▶ Assignment:
Please restate each line of the data that follows word for word, skipping any image.

▶ Data for the task:
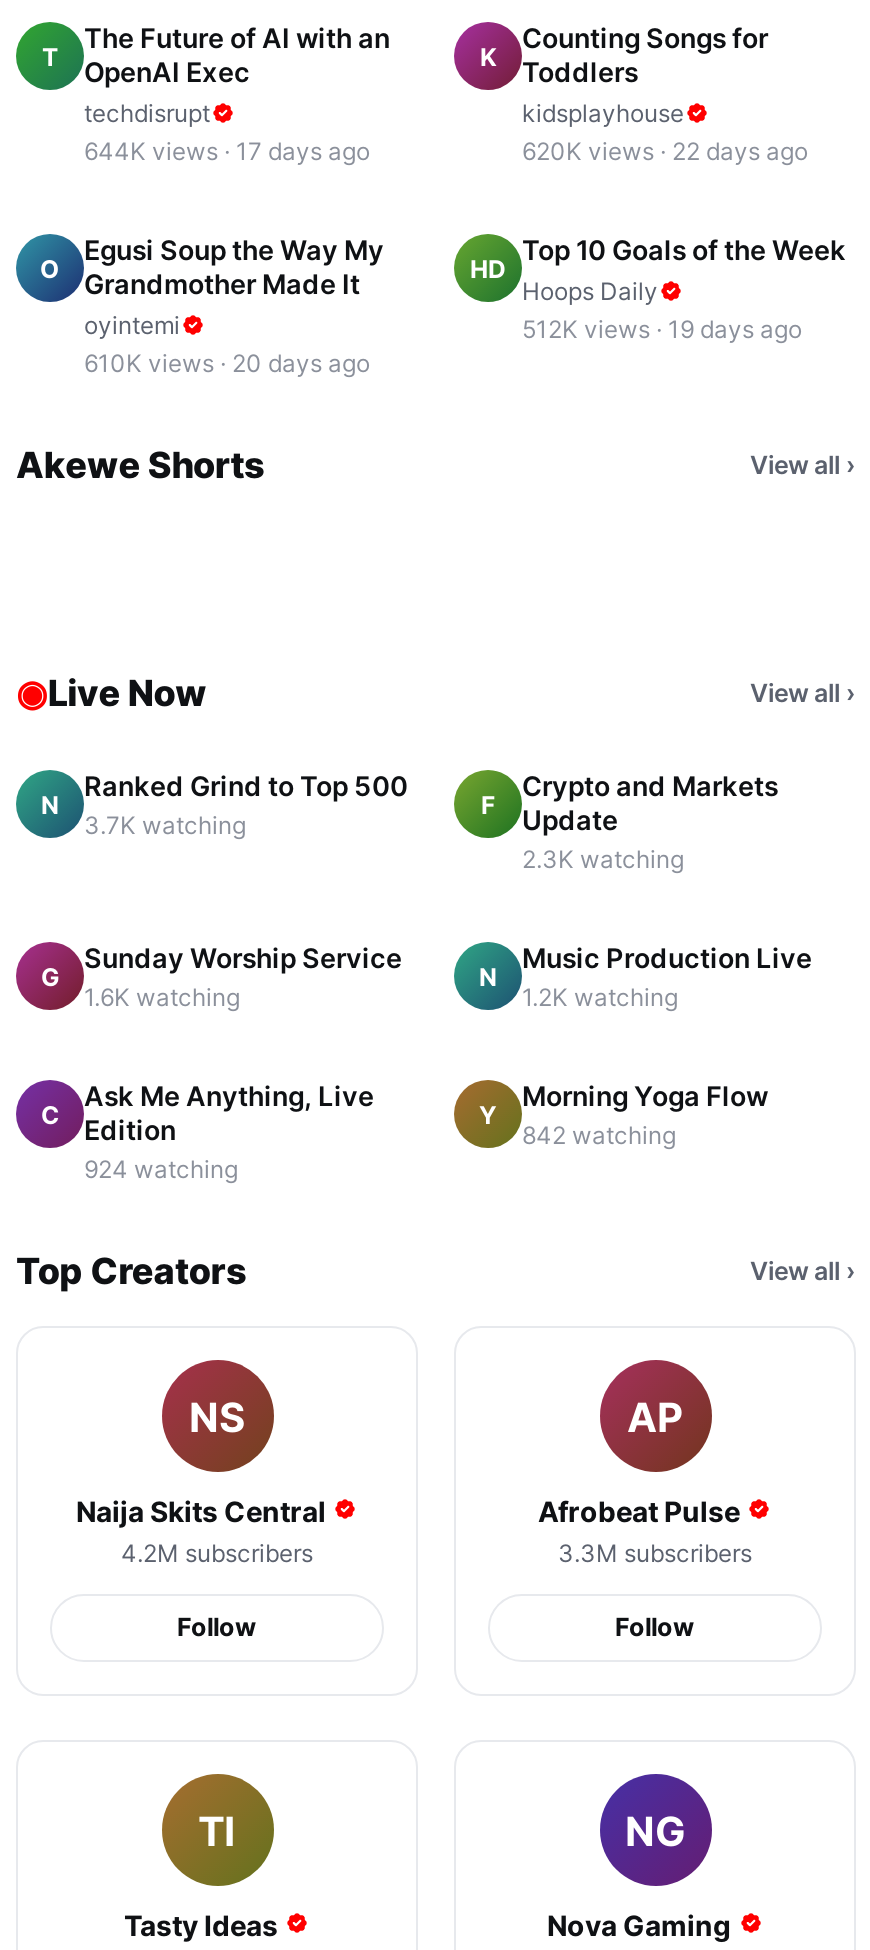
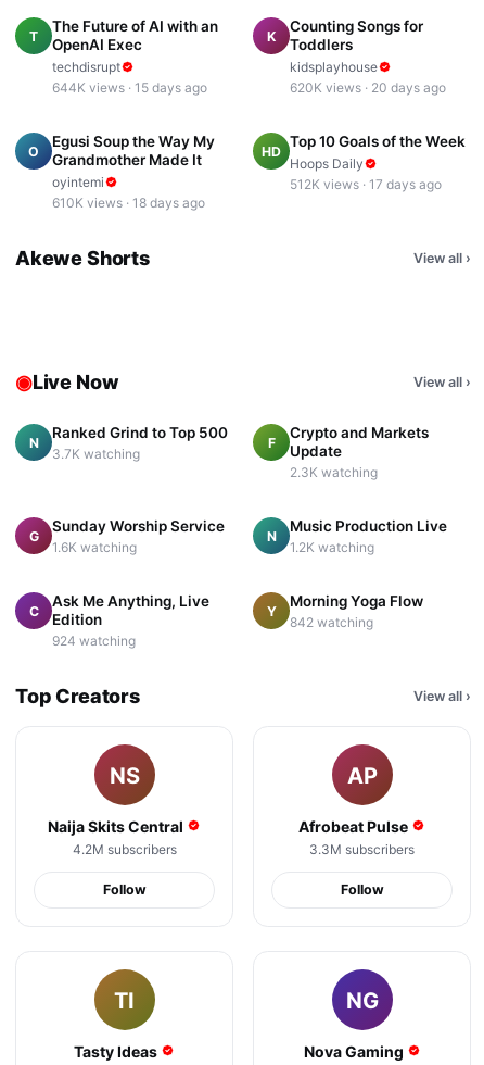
[84,136,370,166] 644K views · 17 days ago -> [52,79,207,96] 644K views · 15 days ago
[522,136,808,166] 620K views · 22 days ago -> [290,79,446,96] 620K views · 20 days ago
[522,314,802,344] 512K views · 19 days ago -> [290,176,442,192] 512K views · 17 days ago
[84,348,370,378] 610K views · 20 days ago -> [52,195,205,211] 610K views · 18 days ago

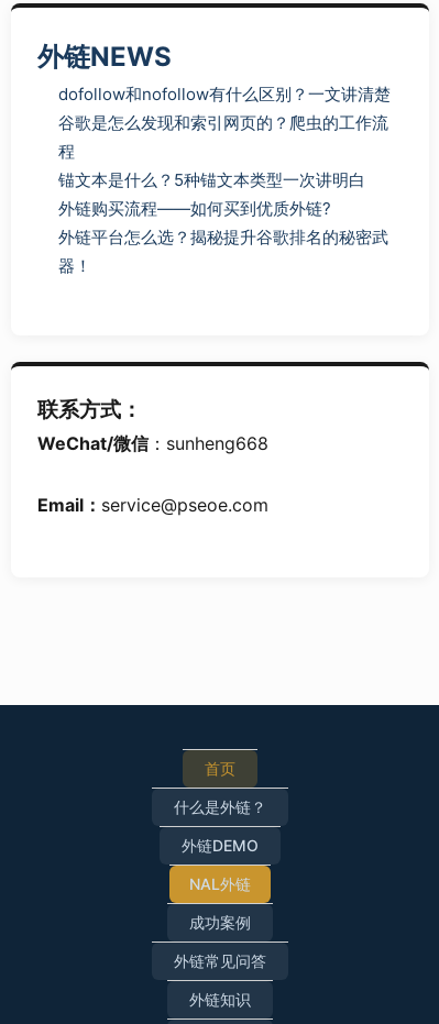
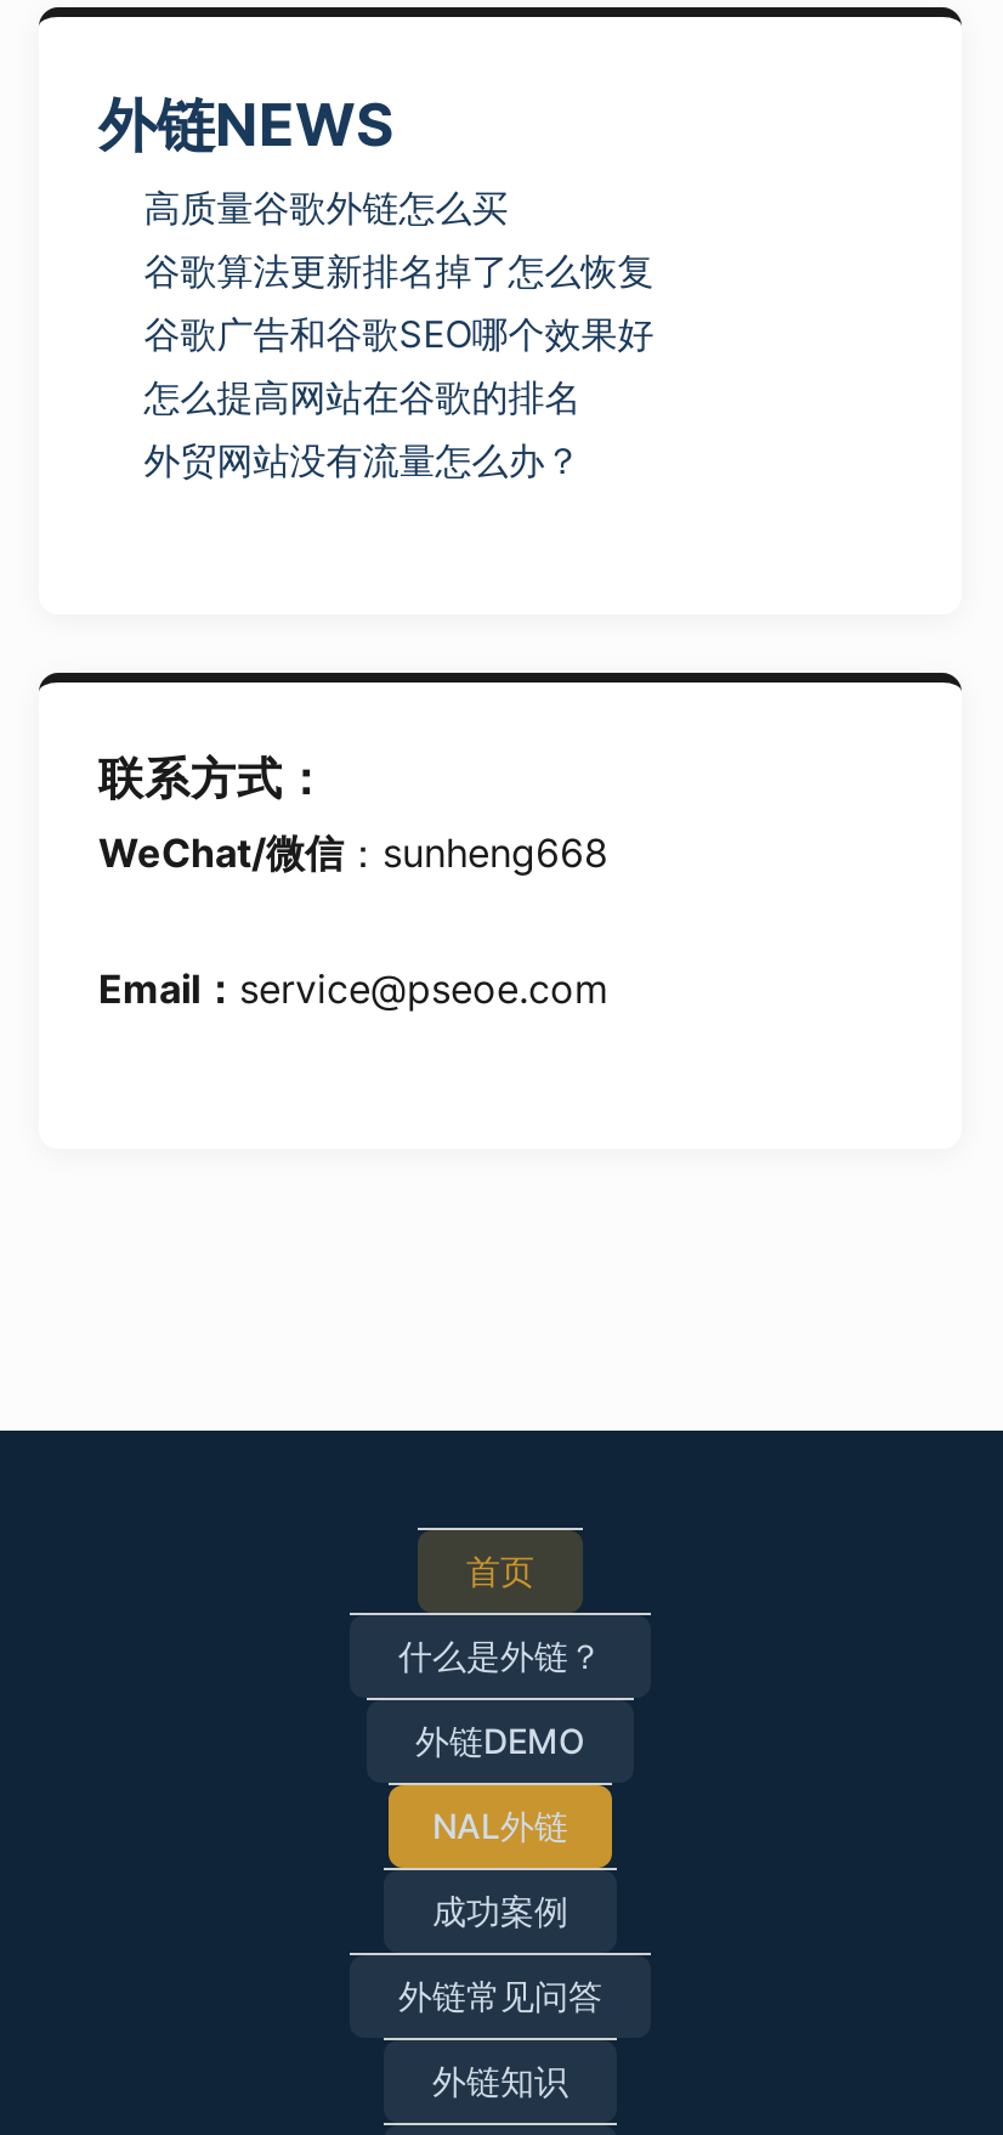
[59,84,391,276] dofollow和nofollow有什么区别？一文讲清楚 | 谷歌是怎么发现和索引网页的？爬虫的工作流 | 程 | 锚文本是什么？5种锚文本类型一次讲明白 | 外链购买流程——如何买到优质外链? | 外链平台怎么选？揭秘提升谷歌排名的秘密武 | 器！ -> [144,185,654,483] 高质量谷歌外链怎么买 | 谷歌算法更新排名掉了怎么恢复 | 谷歌广告和谷歌SEO哪个效果好 | 怎么提高网站在谷歌的排名 | 外贸网站没有流量怎么办？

▶ Solution for this problem:
[84,136,370,166] 644K views · 17 days ago -> [52,79,207,96] 644K views · 15 days ago
[522,136,808,166] 620K views · 22 days ago -> [290,79,446,96] 620K views · 20 days ago
[522,314,802,344] 512K views · 19 days ago -> [290,176,442,192] 512K views · 17 days ago
[84,348,370,378] 610K views · 20 days ago -> [52,195,205,211] 610K views · 18 days ago

[59,84,391,276] dofollow和nofollow有什么区别？一文讲清楚 | 谷歌是怎么发现和索引网页的？爬虫的工作流 | 程 | 锚文本是什么？5种锚文本类型一次讲明白 | 外链购买流程——如何买到优质外链? | 外链平台怎么选？揭秘提升谷歌排名的秘密武 | 器！ -> [144,185,654,483] 高质量谷歌外链怎么买 | 谷歌算法更新排名掉了怎么恢复 | 谷歌广告和谷歌SEO哪个效果好 | 怎么提高网站在谷歌的排名 | 外贸网站没有流量怎么办？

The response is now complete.